Records from a collection
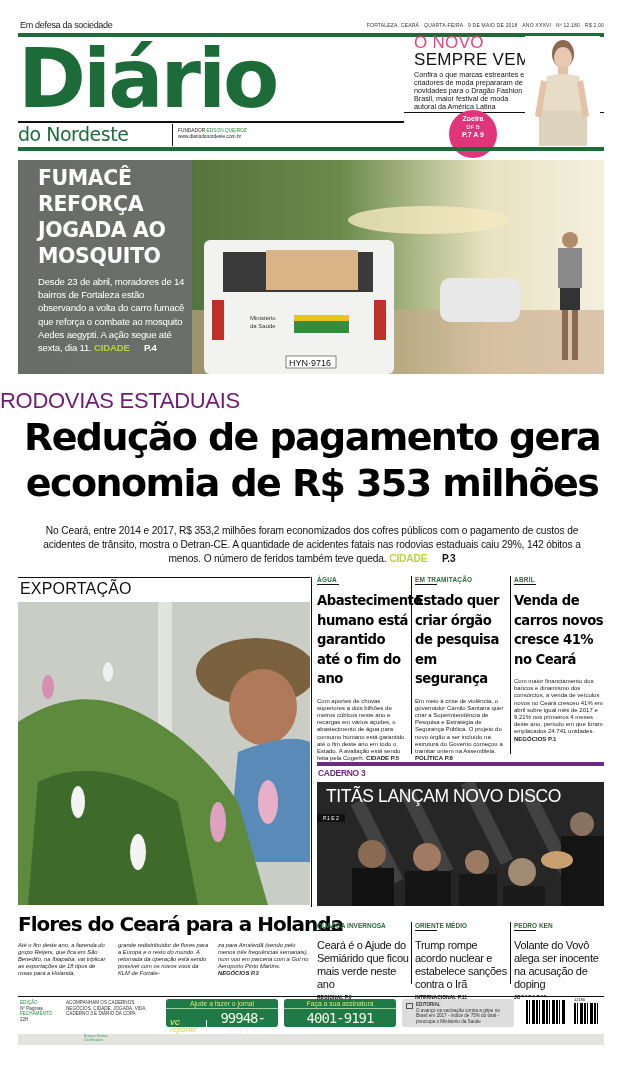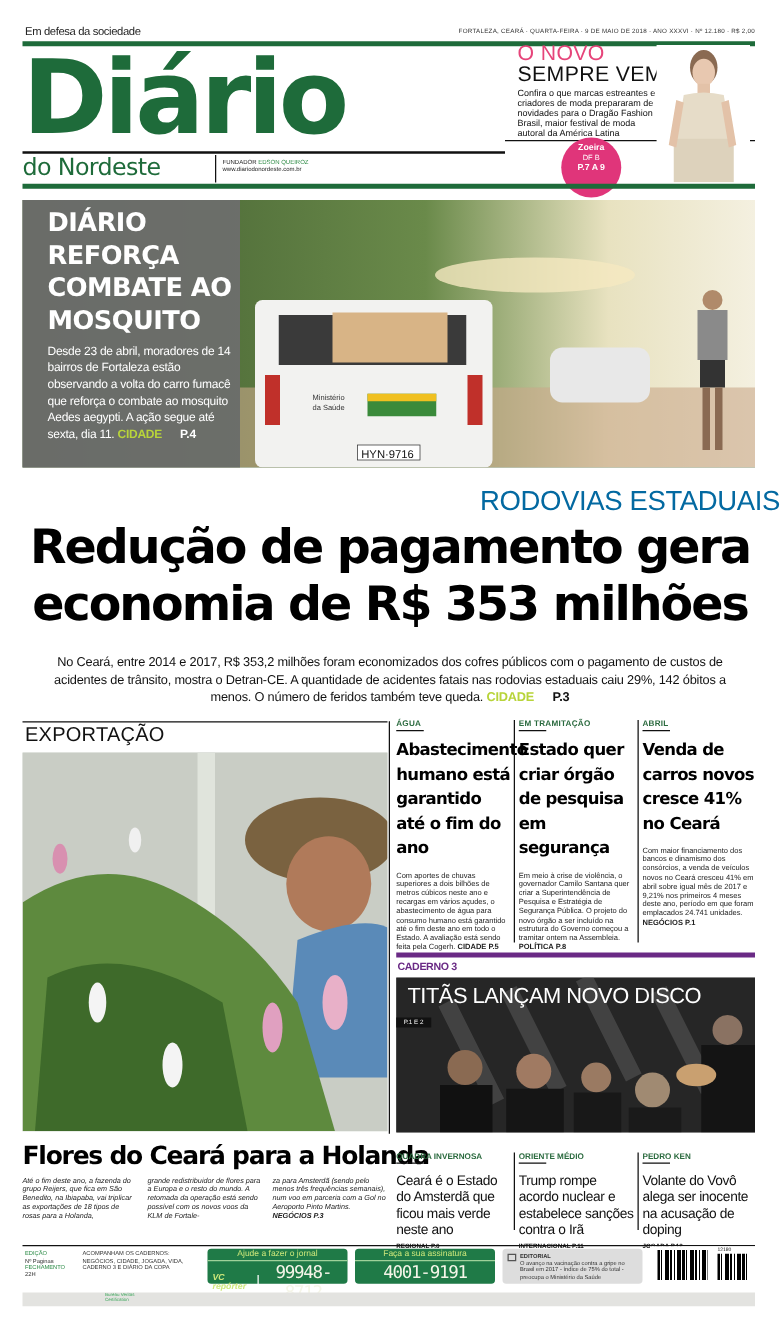--- a/index.html
+++ b/index.html
@@ -159,7 +159,7 @@
   </svg>
 </div>
 <div class="abs hero-panel"></div>
-<div class="abs hero-headline">DIÁRIO REFORÇA COMBATE AO MOSQUITO</div>
+<div class="abs hero-headline">FUMACÊ REFORÇA JOGADA AO MOSQUITO</div>
 <div class="abs hero-body">
   <span>Desde 23 de abril, moradores de 14 bairros de Fortaleza estão observando a volta do carro fumacê que reforça o combate ao mosquito Aedes aegypti. A ação segue até sexta, dia 11.</span>
   <span class="sec-green">CIDADE</span>

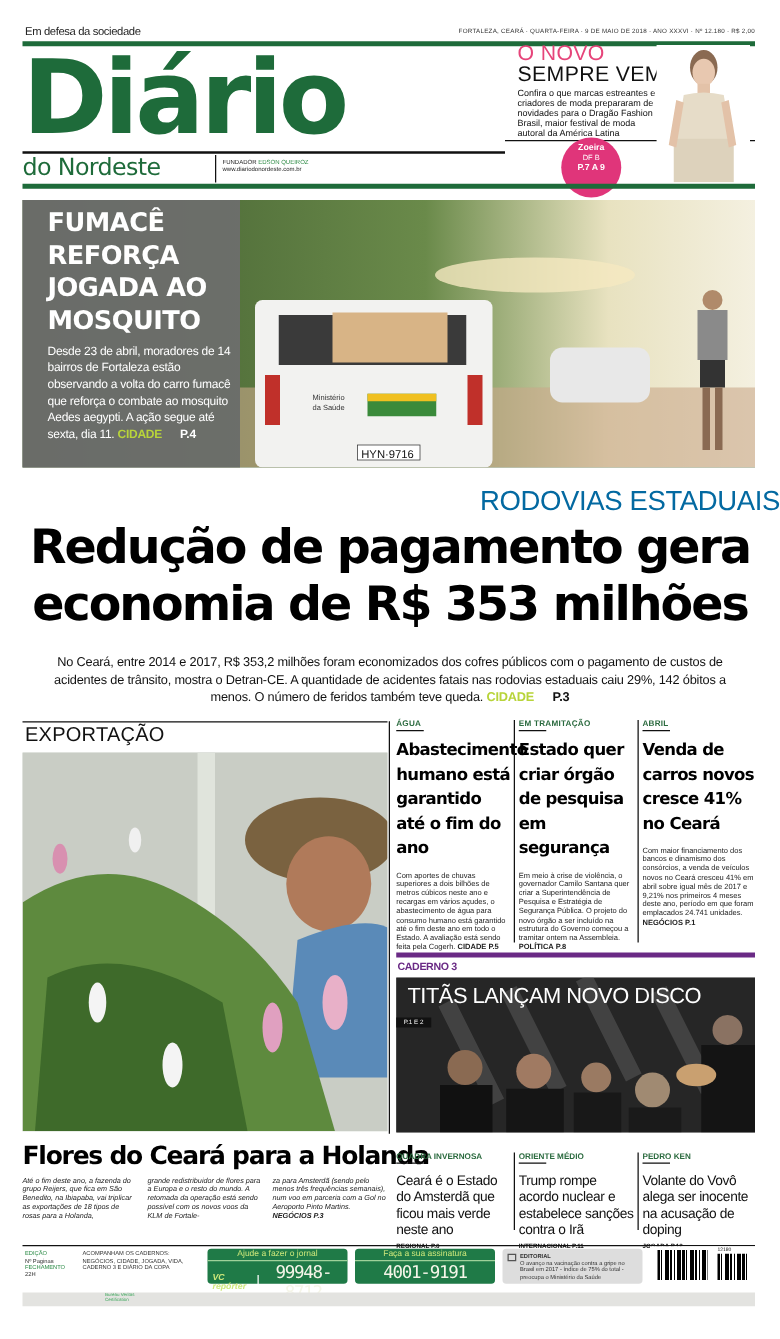--- a/index.html
+++ b/index.html
@@ -40,7 +40,7 @@
   .sec-page { font-weight: bold; padding-left: 12px; }
 
   
-  .kicker { left: 0; width: 624px; top: 388px; text-align: right; font-size: 22px; color: #0369a1; letter-spacing: -0.3px; }
+  .kicker { left: 0; width: 624px; top: 388px; text-align: left; font-size: 22px; color: #701a75; letter-spacing: -0.3px; }
   .headline { left: 0; width: 624px; top: 414px; text-align: center; font-family: "DejaVu Sans", sans-serif; font-weight: 900; font-size: 38px; line-height: 46px; letter-spacing: -1.6px; color: #000; }
   .lead { left: 40px; width: 544px; top: 524px; text-align: center; font-size: 10.2px; line-height: 14px; color: #111; letter-spacing: -0.15px; }
 

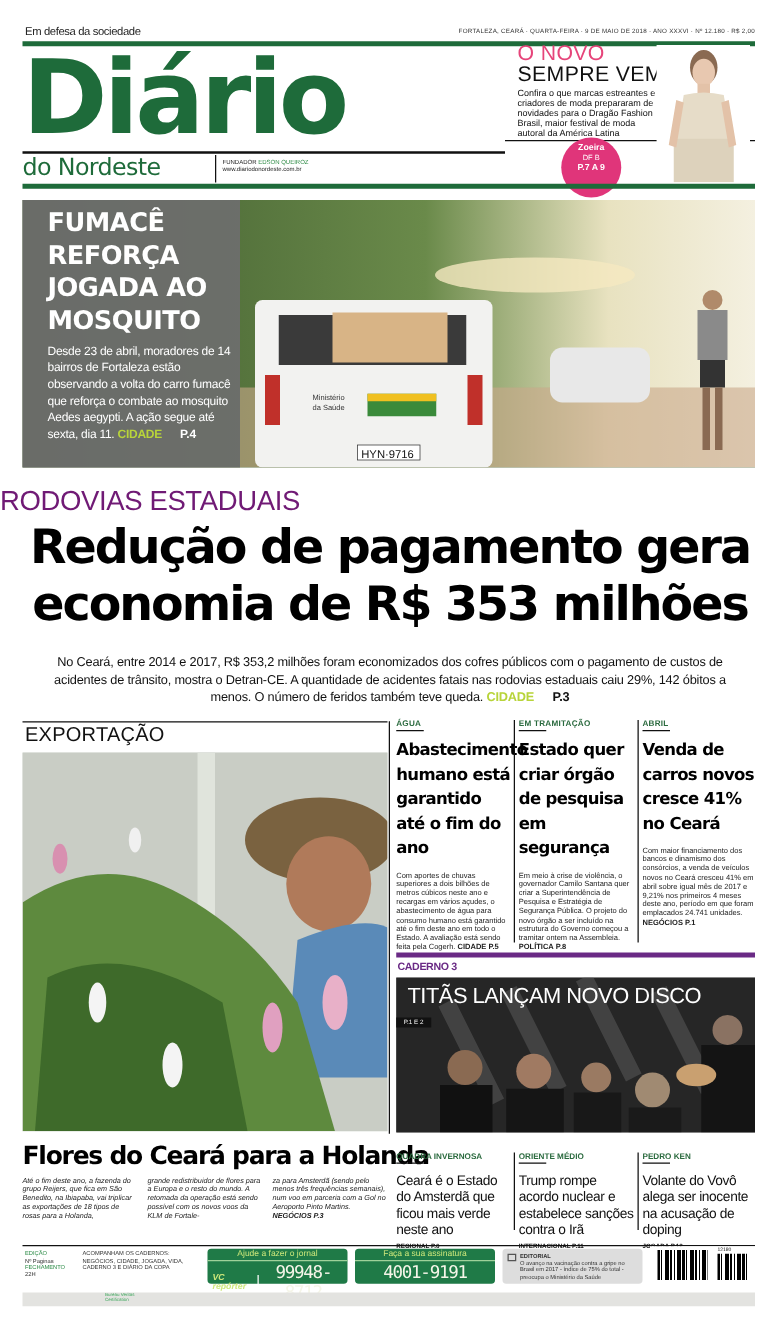--- a/index.html
+++ b/index.html
@@ -266,7 +266,7 @@
 <div class="abs" style="left:317px;top:922px;width:92px">
   <div class="b-tag">QUADRA INVERNOSA</div>
   <div class="col-tag-underline"></div>
-  <div class="b-head">Ceará é o Estado do Amsterdã que ficou mais verde neste ano</div>
+  <div class="b-head">Ceará é o Ajude do Semiárido que ficou mais verde neste ano</div>
   <div class="b-foot">
     <span>REGIONAL</span>
     <span>P.6</span>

# GOAL OF THE EXERCISE
Set down the data above exactly as written. Omit the pictures.

# RESULT OF THE EXERCISE
--- a/index.html
+++ b/index.html
@@ -159,7 +159,7 @@
   </svg>
 </div>
 <div class="abs hero-panel"></div>
-<div class="abs hero-headline">DIÁRIO REFORÇA COMBATE AO MOSQUITO</div>
+<div class="abs hero-headline">FUMACÊ REFORÇA JOGADA AO MOSQUITO</div>
 <div class="abs hero-body">
   <span>Desde 23 de abril, moradores de 14 bairros de Fortaleza estão observando a volta do carro fumacê que reforça o combate ao mosquito Aedes aegypti. A ação segue até sexta, dia 11.</span>
   <span class="sec-green">CIDADE</span>

--- a/index.html
+++ b/index.html
@@ -40,7 +40,7 @@
   .sec-page { font-weight: bold; padding-left: 12px; }
 
   
-  .kicker { left: 0; width: 624px; top: 388px; text-align: right; font-size: 22px; color: #0369a1; letter-spacing: -0.3px; }
+  .kicker { left: 0; width: 624px; top: 388px; text-align: left; font-size: 22px; color: #701a75; letter-spacing: -0.3px; }
   .headline { left: 0; width: 624px; top: 414px; text-align: center; font-family: "DejaVu Sans", sans-serif; font-weight: 900; font-size: 38px; line-height: 46px; letter-spacing: -1.6px; color: #000; }
   .lead { left: 40px; width: 544px; top: 524px; text-align: center; font-size: 10.2px; line-height: 14px; color: #111; letter-spacing: -0.15px; }
 

--- a/index.html
+++ b/index.html
@@ -266,7 +266,7 @@
 <div class="abs" style="left:317px;top:922px;width:92px">
   <div class="b-tag">QUADRA INVERNOSA</div>
   <div class="col-tag-underline"></div>
-  <div class="b-head">Ceará é o Estado do Amsterdã que ficou mais verde neste ano</div>
+  <div class="b-head">Ceará é o Ajude do Semiárido que ficou mais verde neste ano</div>
   <div class="b-foot">
     <span>REGIONAL</span>
     <span>P.6</span>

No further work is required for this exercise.